Typically as the output gap closes, inflationary pressures start to emerge in the economy. One of the Bank of Canada’s (BoC) favored measure of inflation is the average of its three core measures of inflation as shown below, and that has clearly been on the rise for the last year and a half. This increase in inflation, along with concerns about a housing bubble and an over-heating economy, caused the BoC to start raising the policy overnight rate in the middle of 2017 from 50 bps where it had been for two years. As core inflation continued to increase, the BoC did not hesitate to act and has raised rates four more times since then. The BoC’s most recent hike was on October 24th, from 1.50% to 1.75% and the accompanying information was quite a bit more hawkish than before. Most notably the policy statement dropped the word “gradual” in respect to its pace of future rate hikes, suggesting that it could start hiking faster than previously thought. There were several other hawkish notes that all pointed to more increases in the pipeline.
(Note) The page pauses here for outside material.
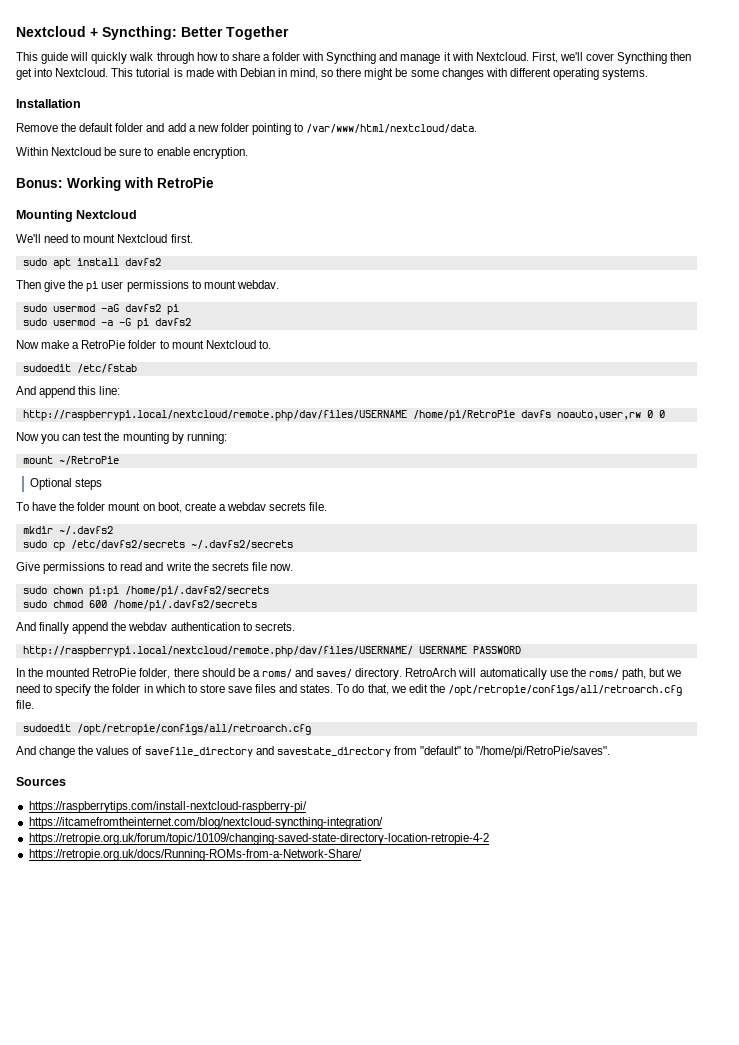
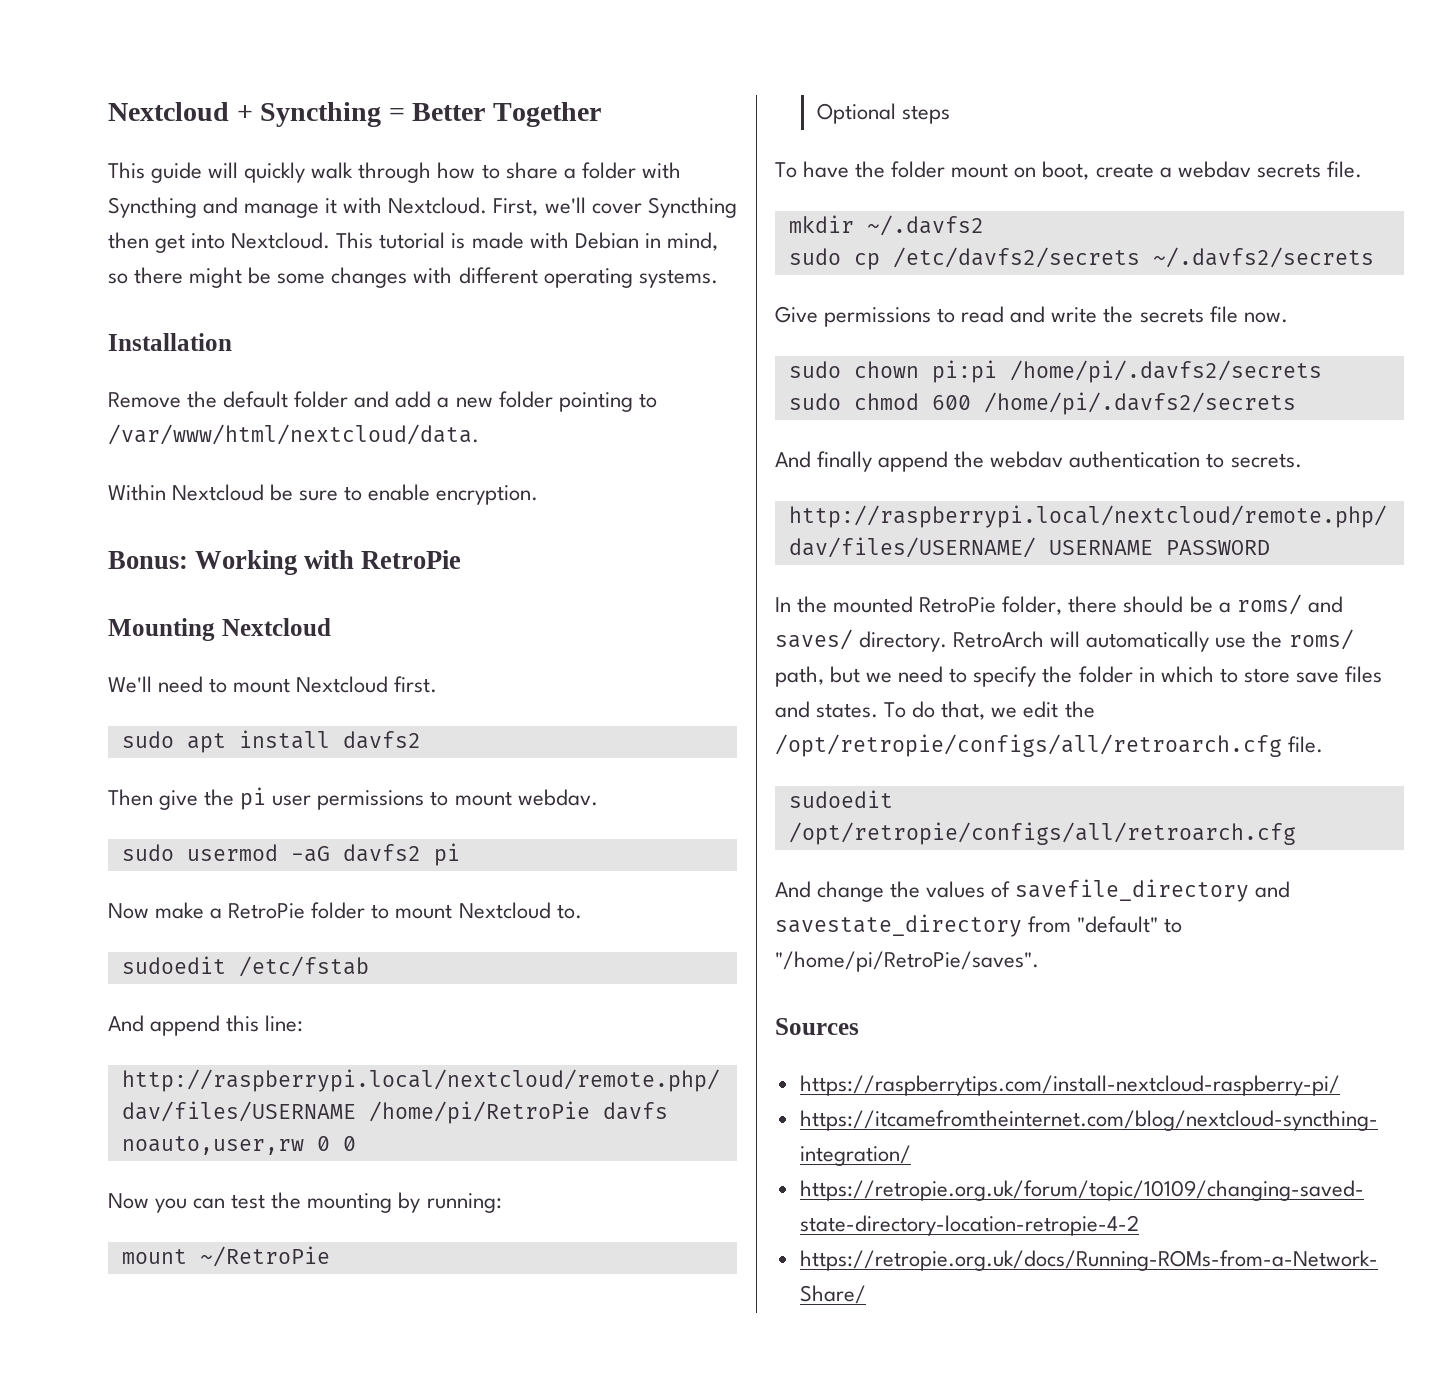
[102,26,177,40] Syncthing: -> [260,102,405,127] Syncthing =
[22,318,191,329] // sudo usermod -a -G pi davfs2 -> (460, 854) none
Governor Poloz said “we are being simulative at a time when the economy doesn’t appear to need it” perhaps referring to the fact that the real overnight rate is still negative at around -0.7% (compared to the Fed Funds rate that is just about 0%). The statement also read that “the policy interest rate will need to rise to a neutral stance to achieve the inflation target”; 1.75% is well short of the neutral rate as defined by the BoC of between 2.5% and 3.5%. In addition the statement noted that the new USMCA had reduced trade uncertainty. The more hawkish bias certainly implies more hikes coming, perhaps as early as December, but more likely January. Remember that despite the fact that rate hikes will eventually be a drag on the economy, they are a sign that the central bank sees a thriving economy.
And that’s what leading economic indicators are showing as well. The BoC’s Business Outlook survey reached its second highest level ever (since 2002) in Q2-18 although it has retreated slightly since then. The text of the autumn survey painted a portrait of a very strong economy:
- Building on an improvement in sales over the past 12 months, firms expect sales growth to increase further. Reports of better sales indicators for domestic and foreign customers are widespread.
- Driven by both strong demand and capacity constraints, the investment indicator rebounded to a high level. Hiring intentions have receded but are still positive across all regions and sectors.
- … labour shortages have intensified over the past year have reached near-record levels.
- Input and output prices are expected to grow at a faster pace, with several firms anticipating upward cost pressure from tariffs. A majority of firms continue to expect inflation to be in the upper half of the Bank's inflation-control range.
Similarly, the Canadian Federation of Independent Business (CFIB) Business Barometer survey remains quite optimistic despite having declined slightly over the past two quarters. When the results of the survey are >=50, it means that business conditions are anticipated to be stronger over the next 12 months, and its current level of 60 (three month average) is quite robust.
Meanwhile, a major risk to the economy has receded somewhat. Over the past few years, foreign investors, particularly from China, have bid up housing prices at an unsustainable pace, particularly in Vancouver and Toronto. In response, local, provincial, and federal governments took measures to cool off the market including taxing foreign purchases and tightening mortgage lending standards. These measures have indeed cooled off the market, and according the BoC’s policy statement “…housing activity across Canada is stabilizing. As a result, household vulnerabilities are edging lower in a number of respects, although they remain elevated.” In addition the October Monetary Policy Report stated that “… housing activity is moderating to a more sustainable level. … (government) rule changes also appear to have helped take the wind out of the sails of speculators in some markets, which reduces the pressure on housing affordability.” The charts show that indeed prices were driven down sharply on a y/y basis but are now growing again on a m/m basis, unit sales were driven down sharply from unsustainable rates, but are now recovering, and housing starts have fallen towards more normal levels.
Finally, one other major risk to the economy has disappeared and instead has been turned into a positive. The creation of the new US – Mexico – Canada Agreement (USMCA) trade accord is a major relief. The possibility that NAFTA would disappear and that Canada would be left out of the new accord weighed on the economy. While Canada did have to make concessions on the new USMCA, the agreement is quite similar in principle to NAFTA. Some differences include changes to the rules of origin for autos and allowing the US greater access to the Canadian dairy market. However the new USMCA does not remove tariffs on steel and aluminum exports to the US, and the tariffs on softwood exports remain as well.
What it means for your business
While the economy is in fine shape overall at the moment, there are still some risks to look out for. Business conditions in the metals industry are challenging as Canada is the leading exporter of steel and aluminum into the U.S. The new USMCA does put Canadian dairy farmers at some risk since their market is now exposed to competition from US imports. Rising interest rates on top of government measures to cool the housing market could weigh heavily on the housing industry. Companies exposed to these sectors face increased risk of non-payment. A trade credit insurance policy can help mitigate the risks of both slow payment and outright non-payment of accounts receivable.
Euler Hermes provides timely analyses on this and other subjects in our Weekly Export Risk Outlook (WERO), as well as monthly and quarterly analyses on the global macroeconomy and specific countries and industry sectors. Visit the Economic Research section of our website to learn more.
Most importantly, while the economy is strong at the moment, it is unlikely to grow much faster since it is right at potential growth, and the BoC is correctly raising rates to fend off inflation, and that’s one of the reasons we expect to see the economy grow more slowly in 2019.